-- Record set follows --

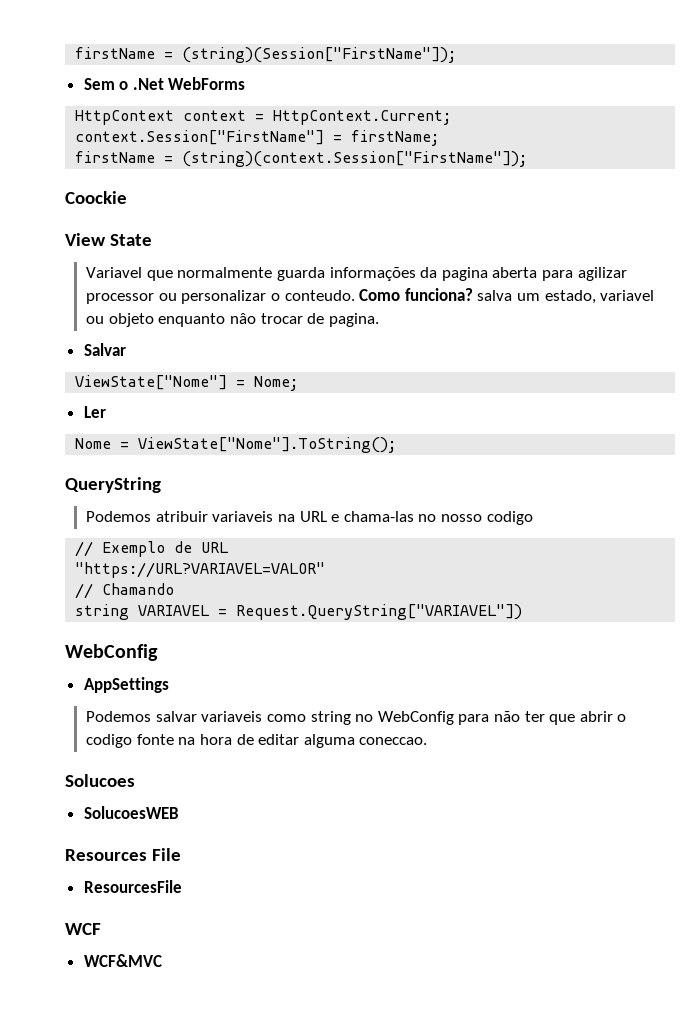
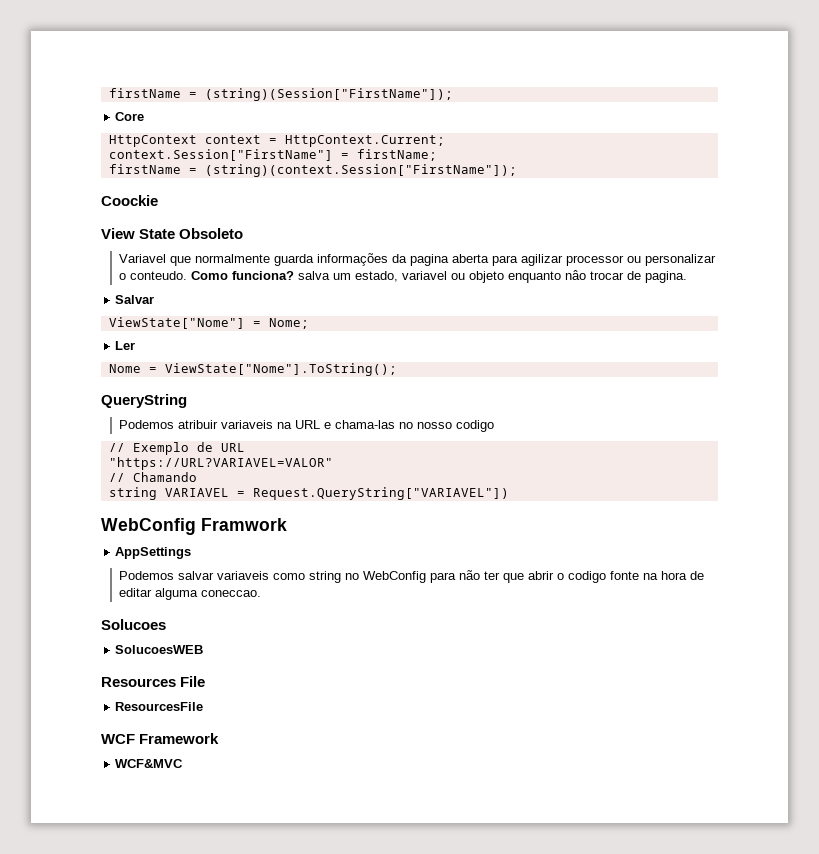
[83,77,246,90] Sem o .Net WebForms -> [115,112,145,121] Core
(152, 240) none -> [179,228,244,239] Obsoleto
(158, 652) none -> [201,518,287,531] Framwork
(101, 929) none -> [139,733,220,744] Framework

-- Record set concluded --
-- Record set follows --

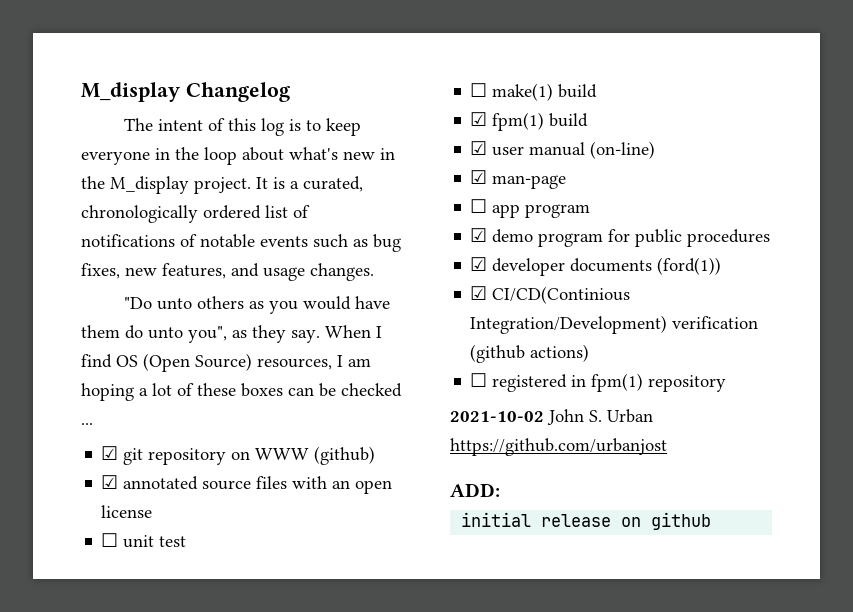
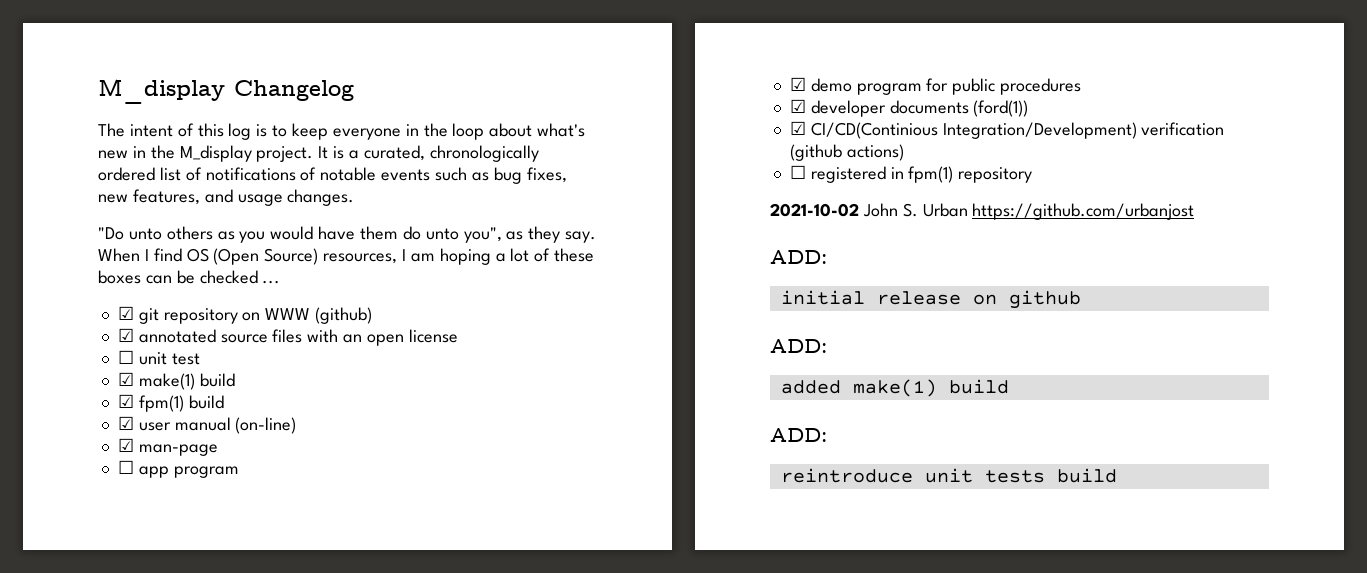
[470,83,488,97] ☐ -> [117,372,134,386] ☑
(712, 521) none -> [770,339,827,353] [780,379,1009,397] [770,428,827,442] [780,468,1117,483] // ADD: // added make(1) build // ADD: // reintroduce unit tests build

-- Record set concluded --

• _Exercise goal_
The response should hold exactly the lines starting at the line with "[470,83,488,97] ☐ -> [117,372,134,386] ☑" and ending at the line with "(712, 521) none", and no other line of the material above.

• _Answer for the task_
[470,83,488,97] ☐ -> [117,372,134,386] ☑
(712, 521) none -> [770,339,827,353] [780,379,1009,397] [770,428,827,442] [780,468,1117,483] // ADD: // added make(1) build // ADD: // reintroduce unit tests build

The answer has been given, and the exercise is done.